(How to complete this task):
Please show every line in the entries below that includes the word "constrained".

(Input):
=====

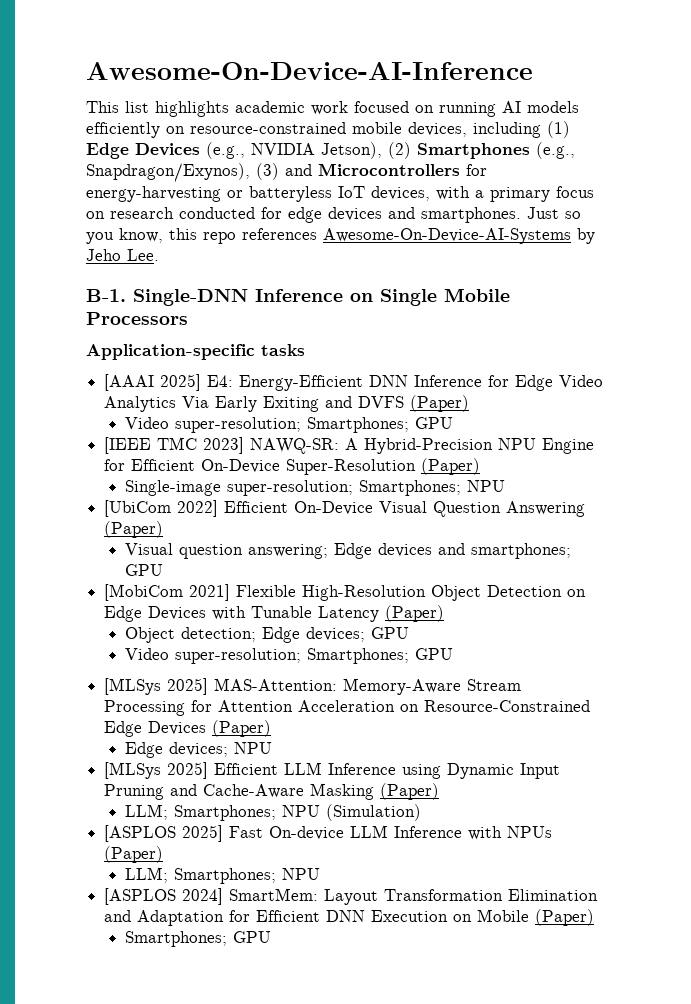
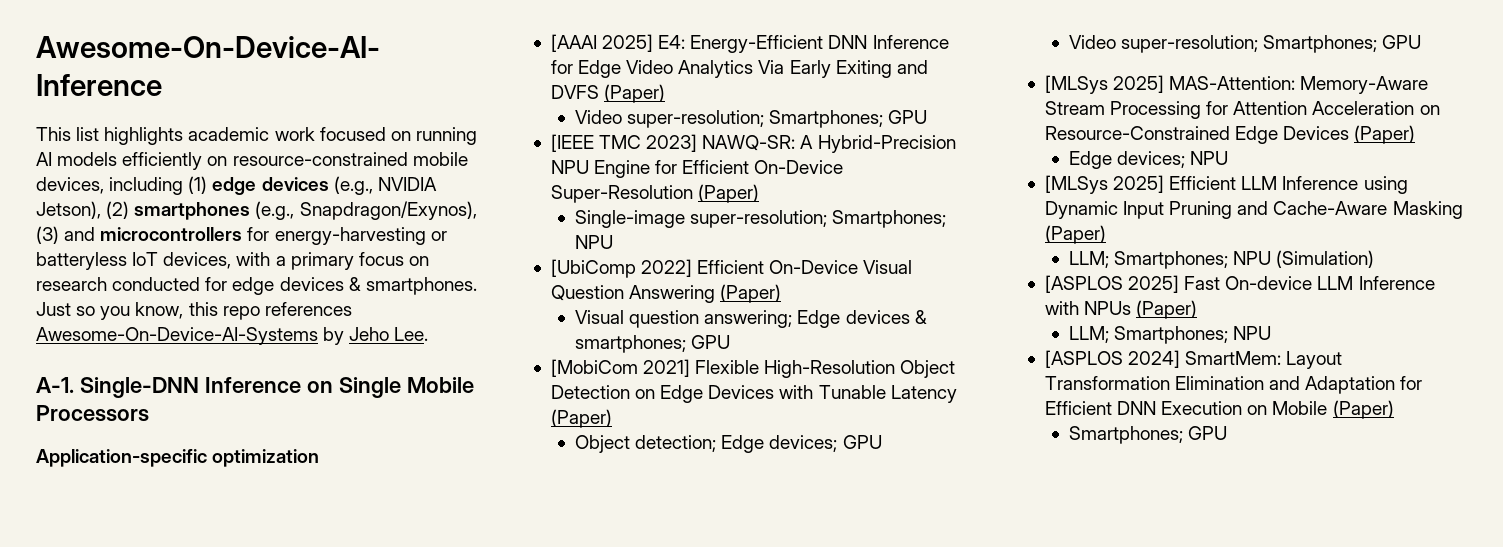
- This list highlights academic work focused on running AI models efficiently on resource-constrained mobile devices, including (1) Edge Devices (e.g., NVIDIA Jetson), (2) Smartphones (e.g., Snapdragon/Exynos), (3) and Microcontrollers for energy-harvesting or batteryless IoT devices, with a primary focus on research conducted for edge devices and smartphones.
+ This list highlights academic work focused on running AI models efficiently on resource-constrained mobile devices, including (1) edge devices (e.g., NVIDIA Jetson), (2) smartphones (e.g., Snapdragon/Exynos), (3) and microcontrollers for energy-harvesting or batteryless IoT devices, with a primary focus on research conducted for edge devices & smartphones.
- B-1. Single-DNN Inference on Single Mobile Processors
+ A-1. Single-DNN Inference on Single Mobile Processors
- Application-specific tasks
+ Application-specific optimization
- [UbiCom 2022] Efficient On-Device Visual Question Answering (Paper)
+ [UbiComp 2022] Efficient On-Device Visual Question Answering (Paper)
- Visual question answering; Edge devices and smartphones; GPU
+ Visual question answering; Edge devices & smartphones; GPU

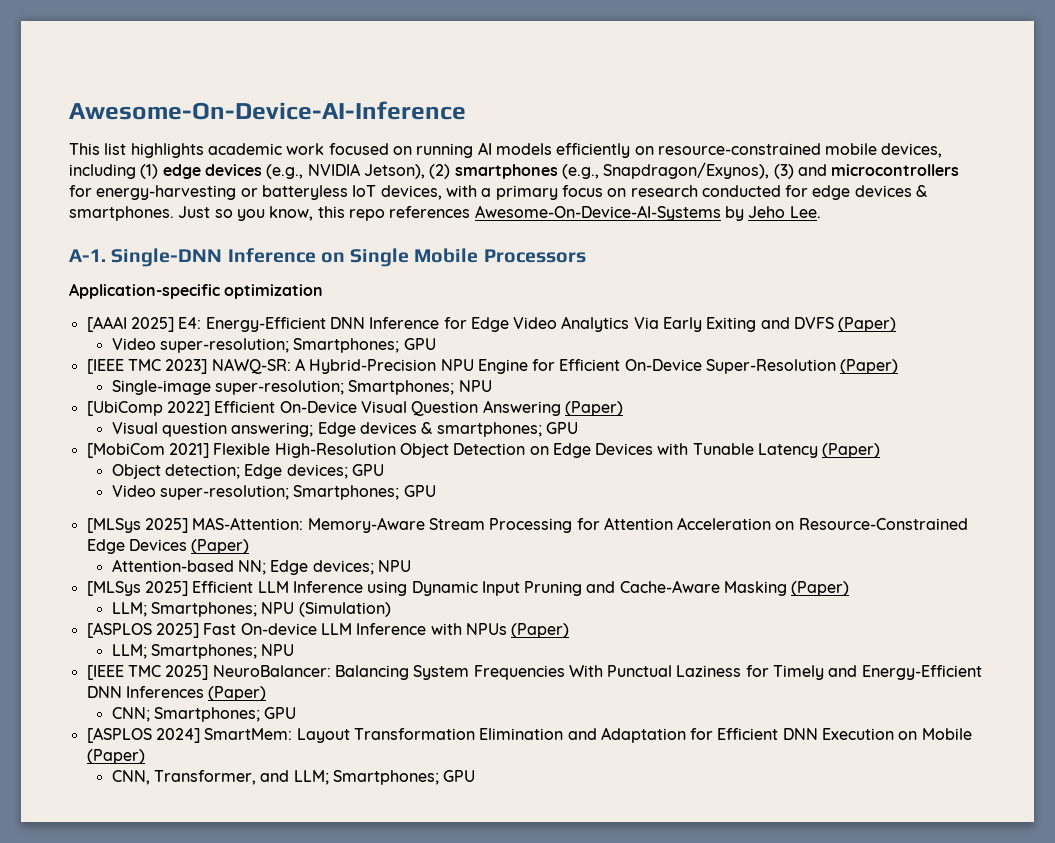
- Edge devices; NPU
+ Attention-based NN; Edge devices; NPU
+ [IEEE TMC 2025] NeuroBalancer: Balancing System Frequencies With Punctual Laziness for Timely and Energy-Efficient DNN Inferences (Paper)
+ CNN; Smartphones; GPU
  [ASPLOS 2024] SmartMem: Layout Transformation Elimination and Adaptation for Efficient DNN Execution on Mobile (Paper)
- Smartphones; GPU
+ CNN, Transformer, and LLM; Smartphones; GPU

=====

(Answer to the problem):
- This list highlights academic work focused on running AI models efficiently on resource-constrained mobile devices, including (1) Edge Devices (e.g., NVIDIA Jetson), (2) Smartphones (e.g., Snapdragon/Exynos), (3) and Microcontrollers for energy-harvesting or batteryless IoT devices, with a primary focus on research conducted for edge devices and smartphones.
+ This list highlights academic work focused on running AI models efficiently on resource-constrained mobile devices, including (1) edge devices (e.g., NVIDIA Jetson), (2) smartphones (e.g., Snapdragon/Exynos), (3) and microcontrollers for energy-harvesting or batteryless IoT devices, with a primary focus on research conducted for edge devices & smartphones.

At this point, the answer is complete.